One of the residents of Makhasaneni village, a grandparent with over 10 grandchildren noted that she is supporting her family with the money from the crops however since the mine resumed excavation the soil cannot produce food anymore. In the mini-documentary Mbhekiseni Mavuso (The activist who led the campaign in fighting through the court system to remove the mining company is quoted saying “Mining has never developed. If it is, then it is tsunami development because it comes with a lot of destruction. In fact, mining is a massive eviction project, not development,” he said. Some traditional leaders who had already received benefits from the project supported the mining application irrespective of the community disagreements. People who were against the mine operating were threatened, added Mavuso. After years of tirelessly fighting for the removal and stopping of operations by Jindal Africa The Makhasaneni community, and it’s Induna Dludla finally won the court long and strenuous court battle. In conclusion, the documentary is meant to give hope to those people who also have the same problems. This documentary is to show and give hope that if a forgotten rural area can win against such a huge multinational so can other people who have similar issues. According to Gladys Mokolo, the Orange Farm case differs from the Makhasaneni issue as they don’t have ownership of the space that they are operating from and are being threatened by the government that their land will be auctioned off, the project coordinator of Itsoseng day-care center says, the issue of land ownership is the biggest challenge faced by the Orange Farm Community.

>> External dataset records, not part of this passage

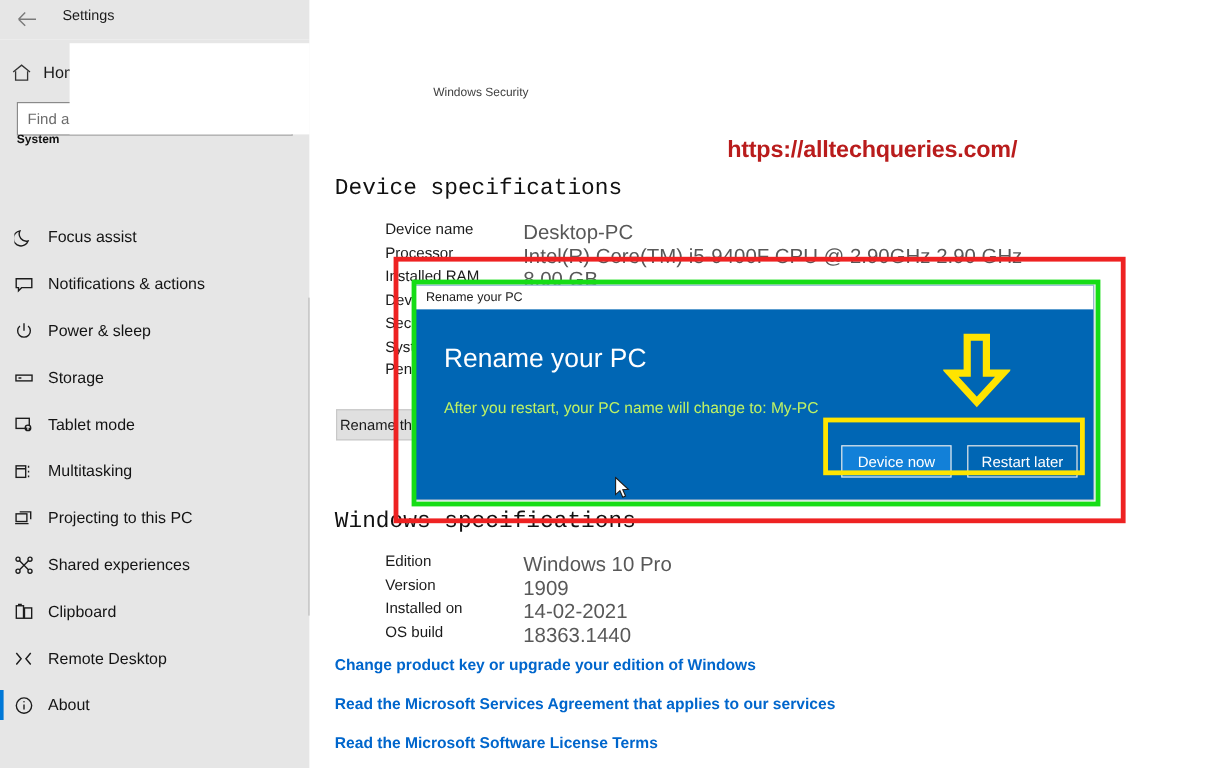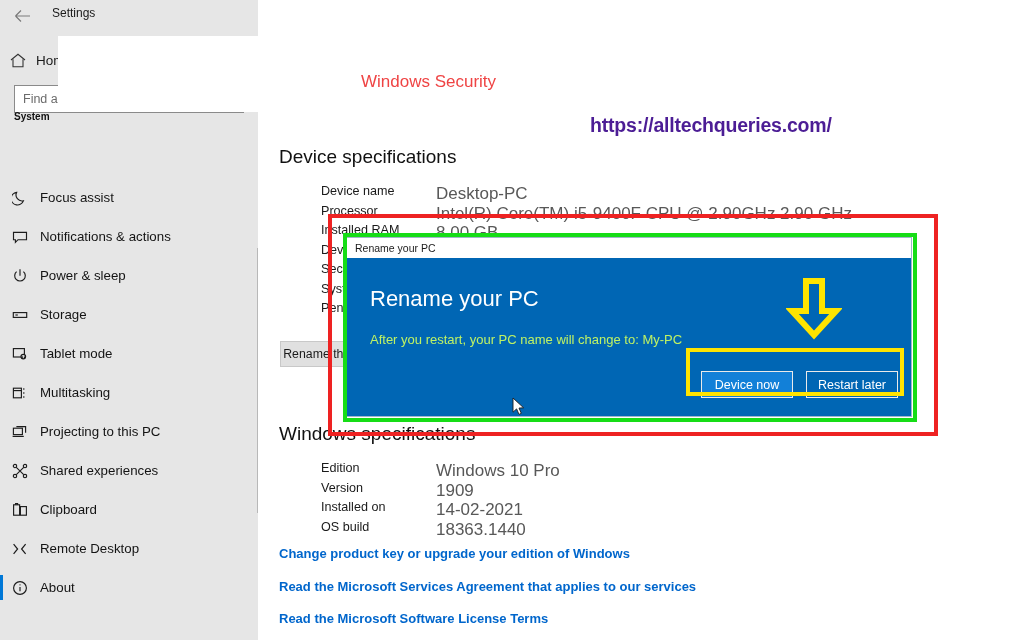"Windows Security" .winsec-link { color: #ef4444 -> #404040; font-size: 17px -> 10px }
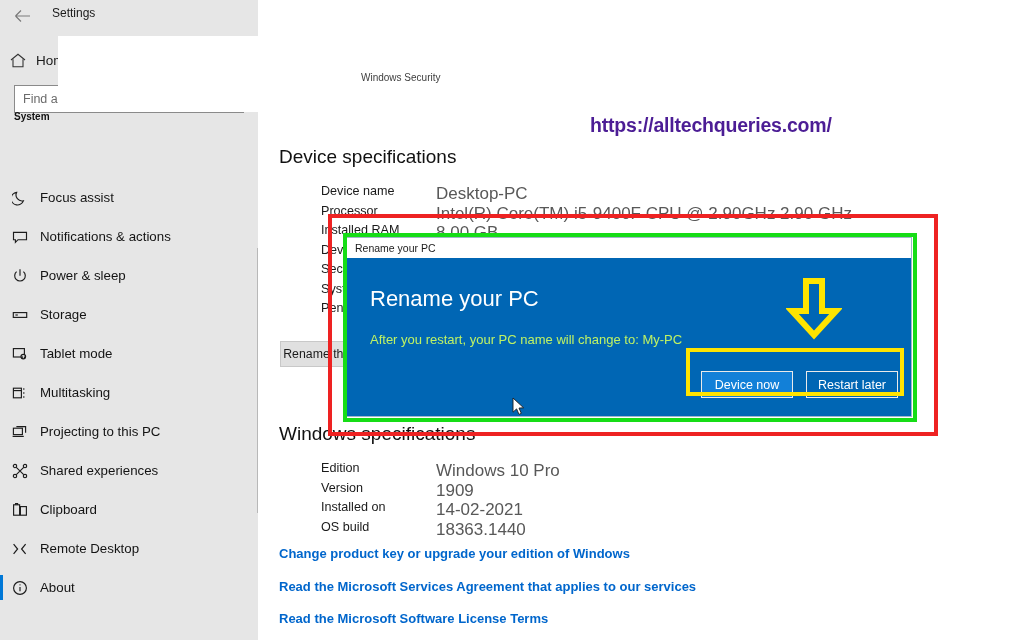"https://alltechqueries.com/" .watermark { color: #4c1d95 -> #b91c1c; left: 332px -> 348px }
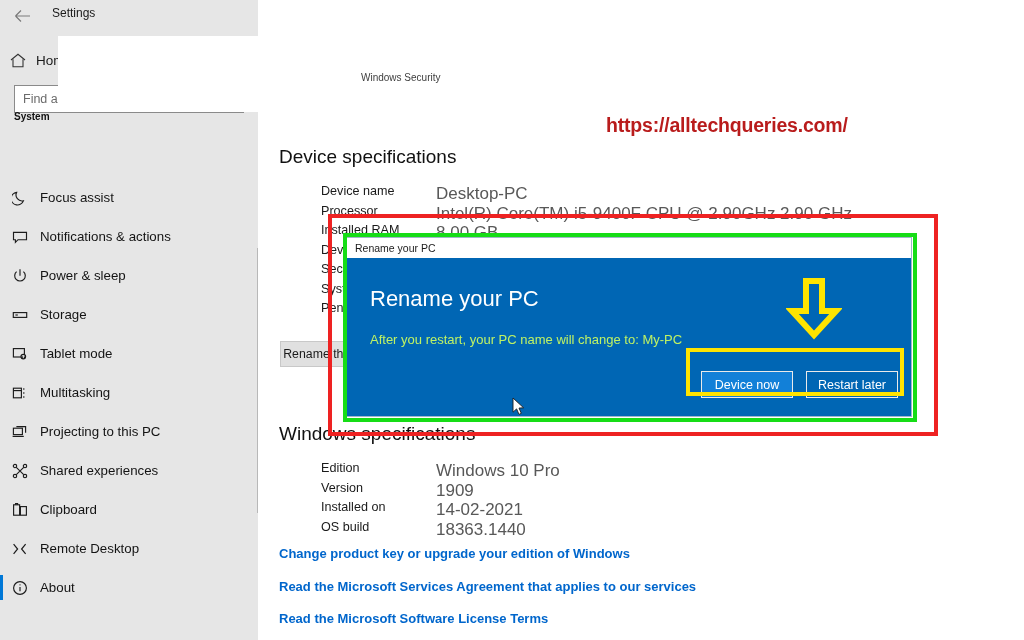"Device specifications" .sec-head { font-family: none -> Liberation Mono, monospace }
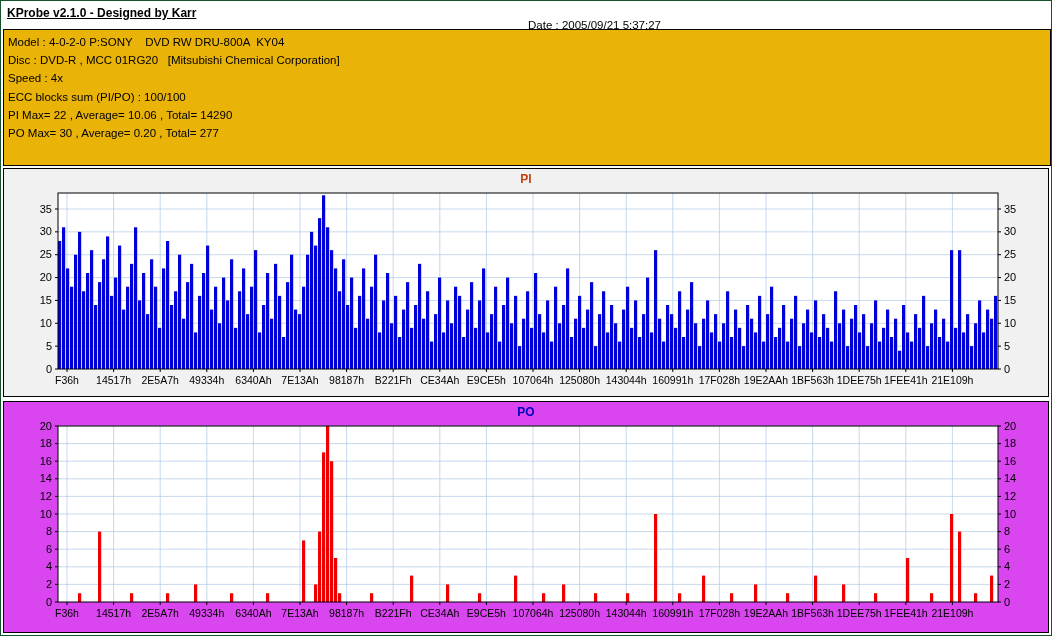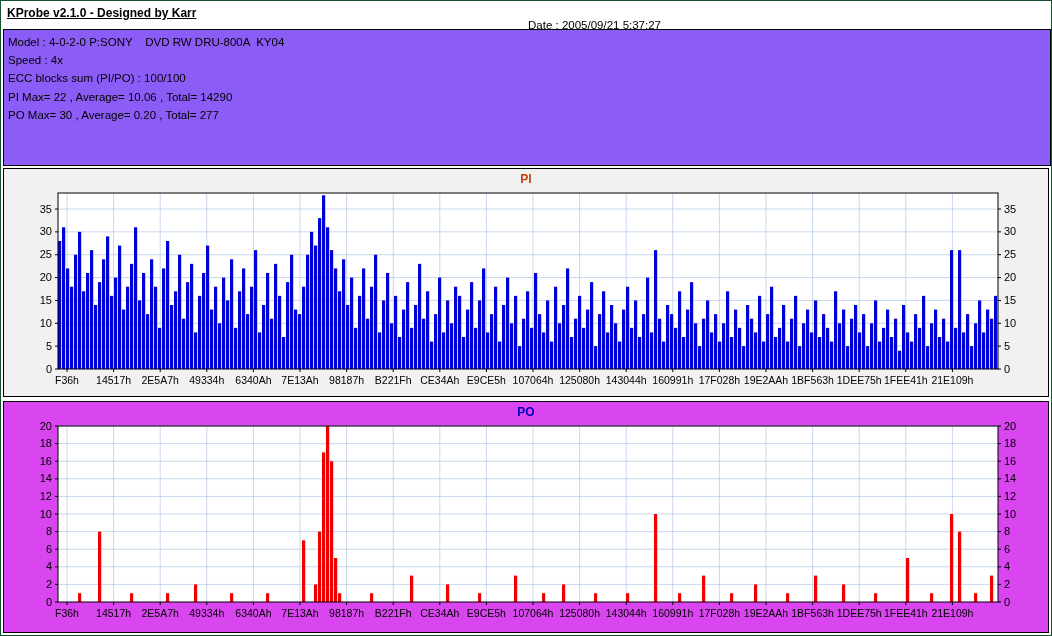"Model : 4-0-2-0 P:SONY DVD" .info-box { background: #8b5cf6 -> #eab308 }
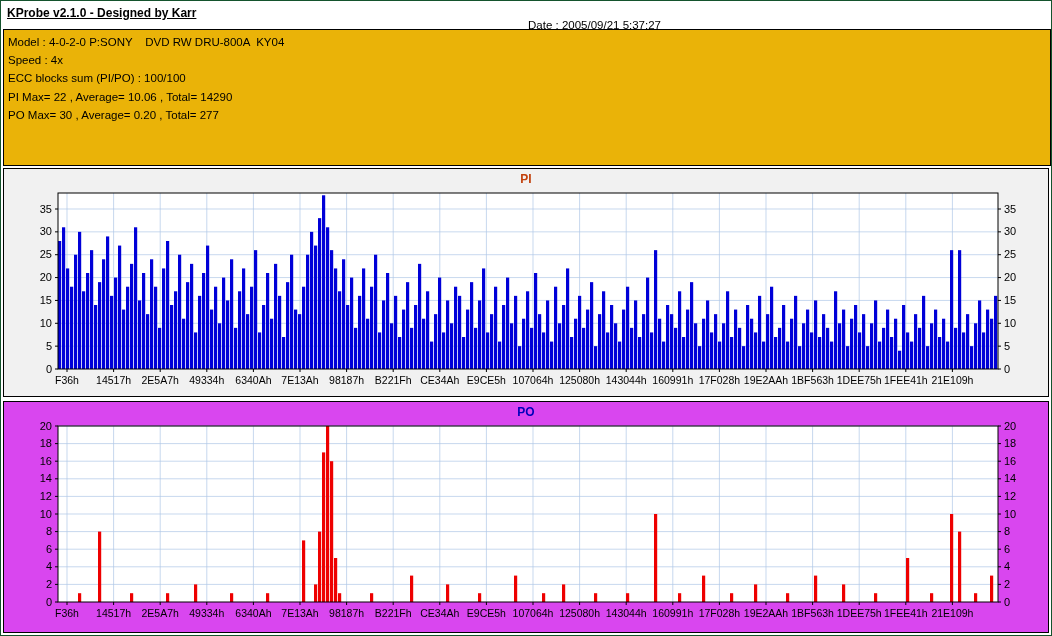"Disc : DVD-R , MCC" div.info-line { html: none -> <div>Disc : DVD-R , MCC 01RG20 [Mitsubishi Chemical Corporation]</div> }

Bricks Mokolo facilitated the Film festival with the aim to develop a committee to advocate for the issue of title deeds and ownership of the land in Orange farm and through the screening, he managed to recruit members of the community to form a committee. The next step is to duplicate the film festival in the other four areas which are affected. The film created a platform for conversations on land ownership to be facilitated and inspired activism in people. It further gave assurance to some that with unity they can conquer for their will shall be done.